*Problem*. All entries must come back exactly as given, with no pictures in the copy.

*Input for this task*.
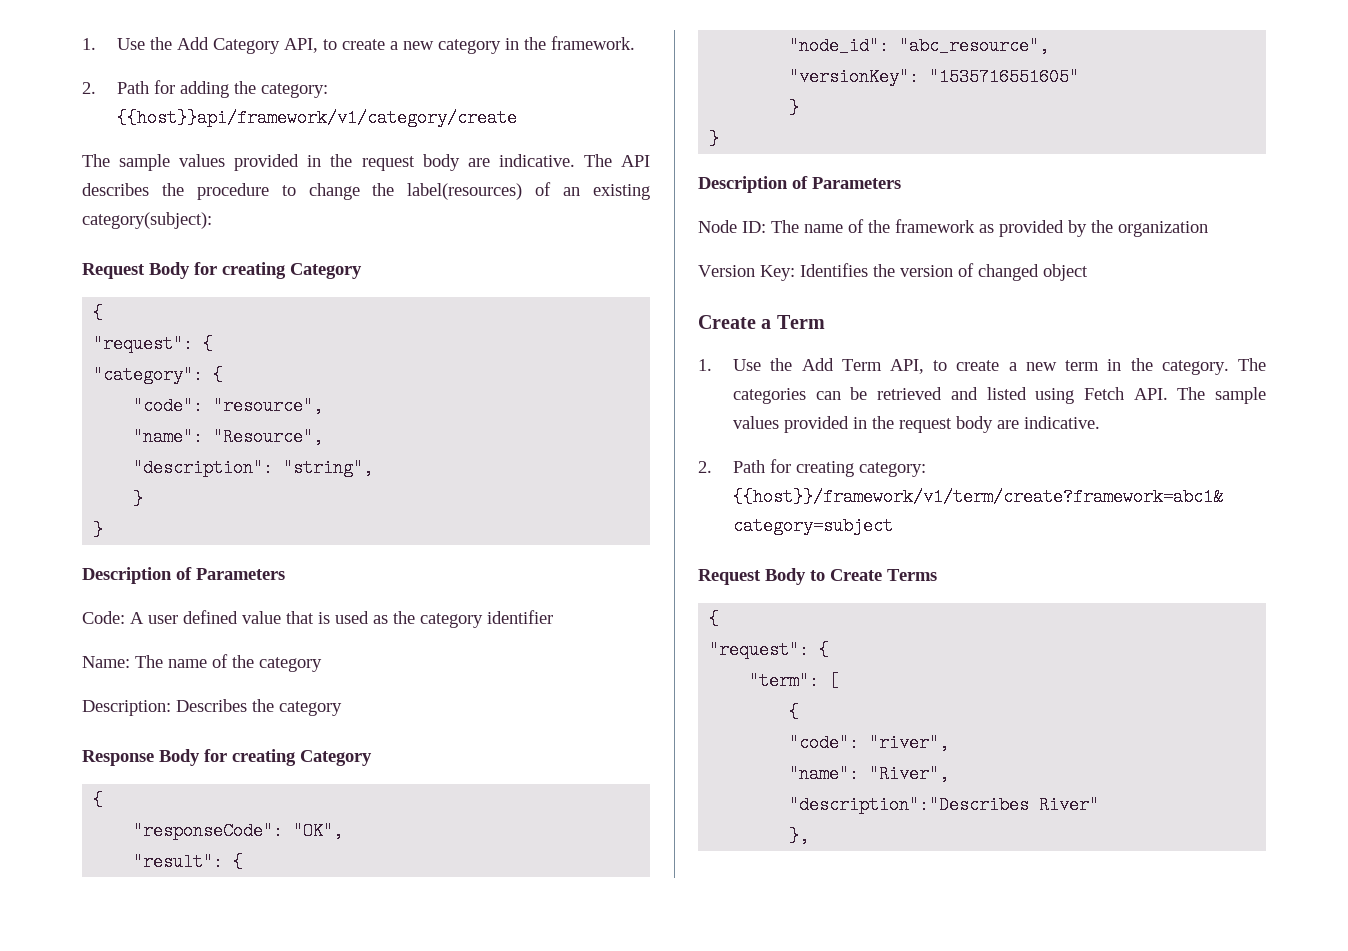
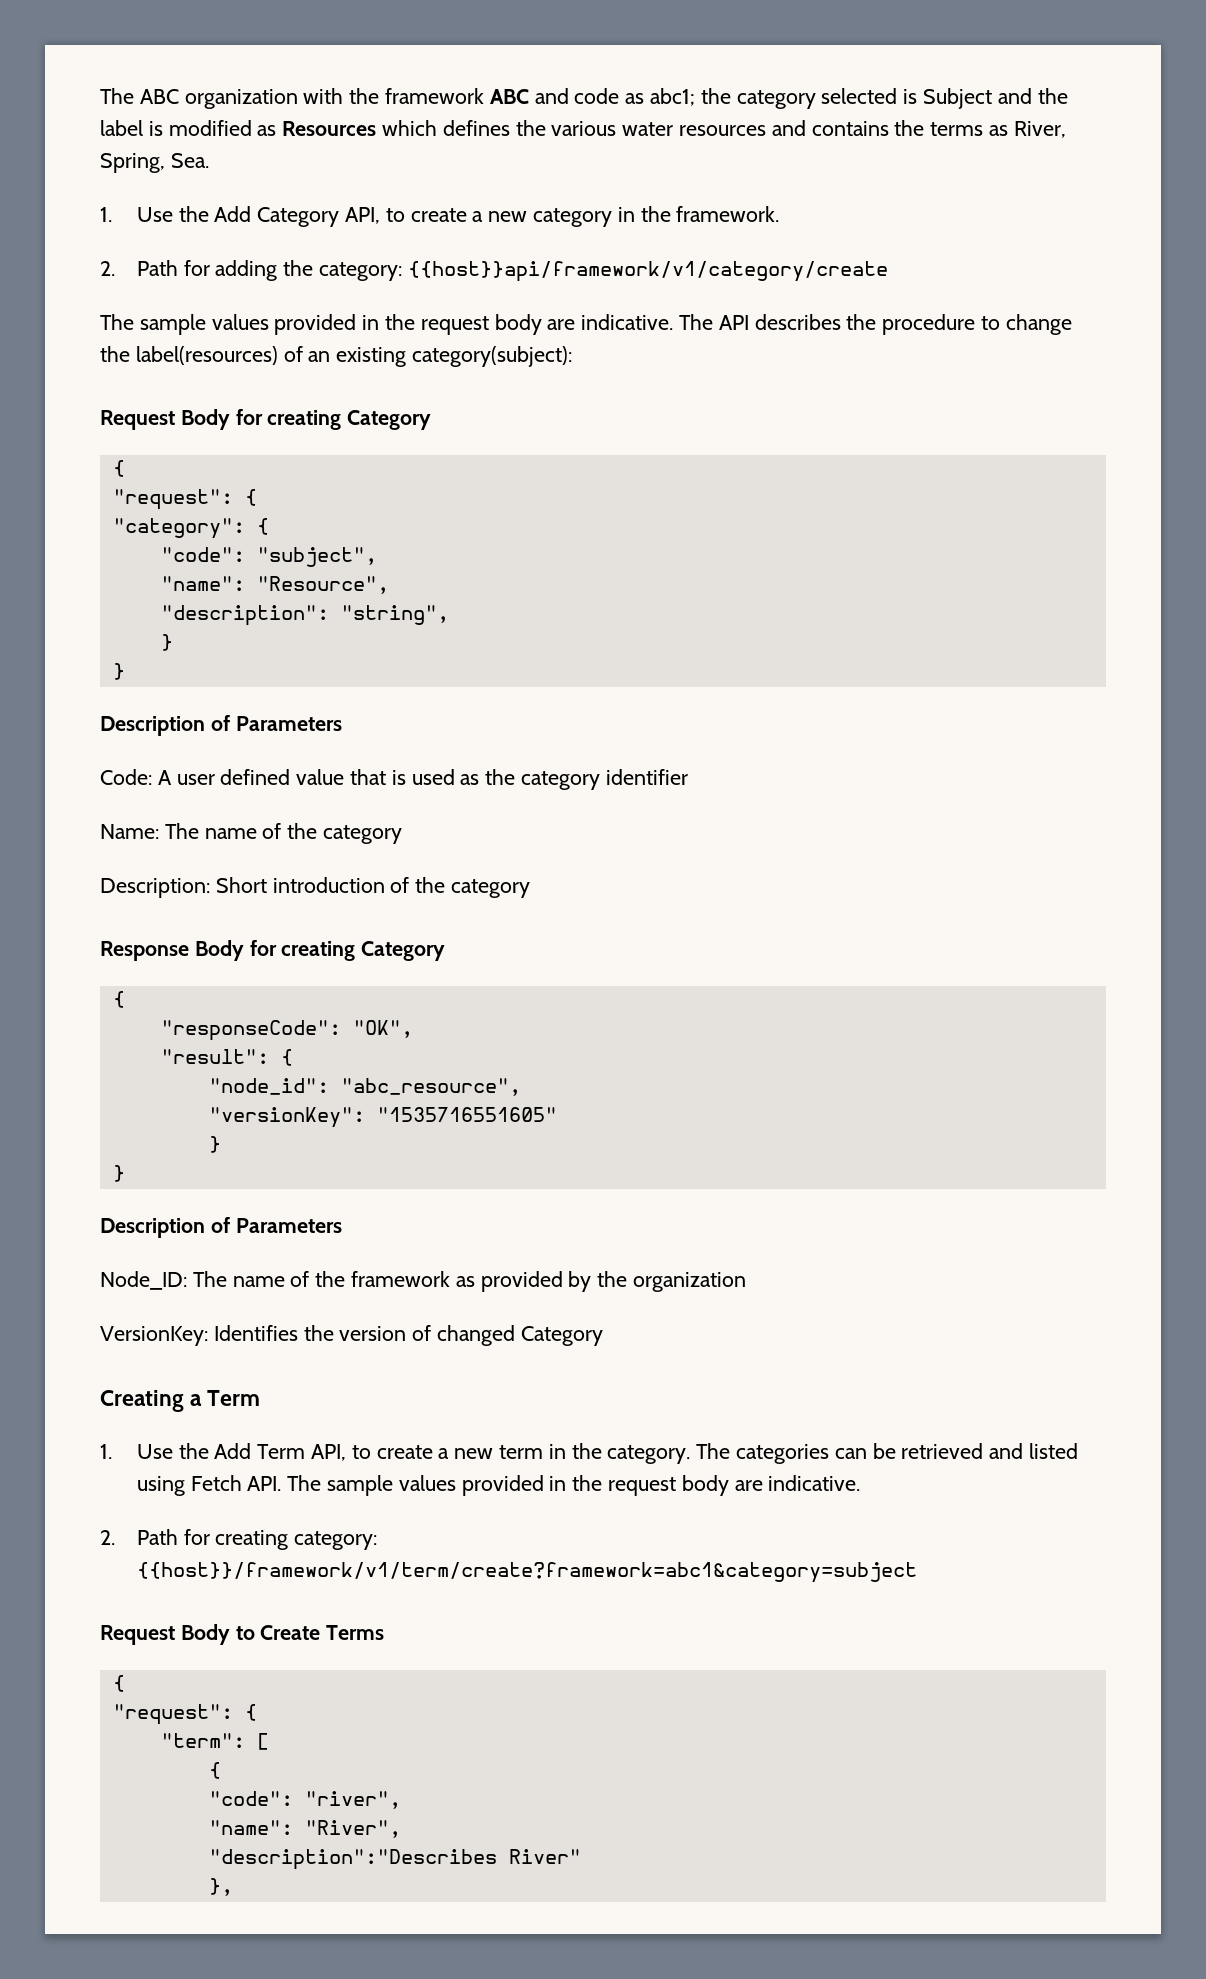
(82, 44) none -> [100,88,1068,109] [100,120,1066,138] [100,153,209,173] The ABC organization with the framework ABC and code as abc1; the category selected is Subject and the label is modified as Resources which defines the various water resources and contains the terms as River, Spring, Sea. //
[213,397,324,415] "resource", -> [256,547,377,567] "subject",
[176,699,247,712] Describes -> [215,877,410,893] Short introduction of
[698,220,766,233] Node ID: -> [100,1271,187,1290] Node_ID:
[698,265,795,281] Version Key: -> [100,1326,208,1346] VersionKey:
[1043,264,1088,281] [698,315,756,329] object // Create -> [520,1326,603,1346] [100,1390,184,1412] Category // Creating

*Result of the exercise*.
(82, 44) none -> [100,88,1068,109] [100,120,1066,138] [100,153,209,173] The ABC organization with the framework ABC and code as abc1; the category selected is Subject and the label is modified as Resources which defines the various water resources and contains the terms as River, Spring, Sea. //
[213,397,324,415] "resource", -> [256,547,377,567] "subject",
[176,699,247,712] Describes -> [215,877,410,893] Short introduction of
[698,220,766,233] Node ID: -> [100,1271,187,1290] Node_ID:
[698,265,795,281] Version Key: -> [100,1326,208,1346] VersionKey:
[1043,264,1088,281] [698,315,756,329] object // Create -> [520,1326,603,1346] [100,1390,184,1412] Category // Creating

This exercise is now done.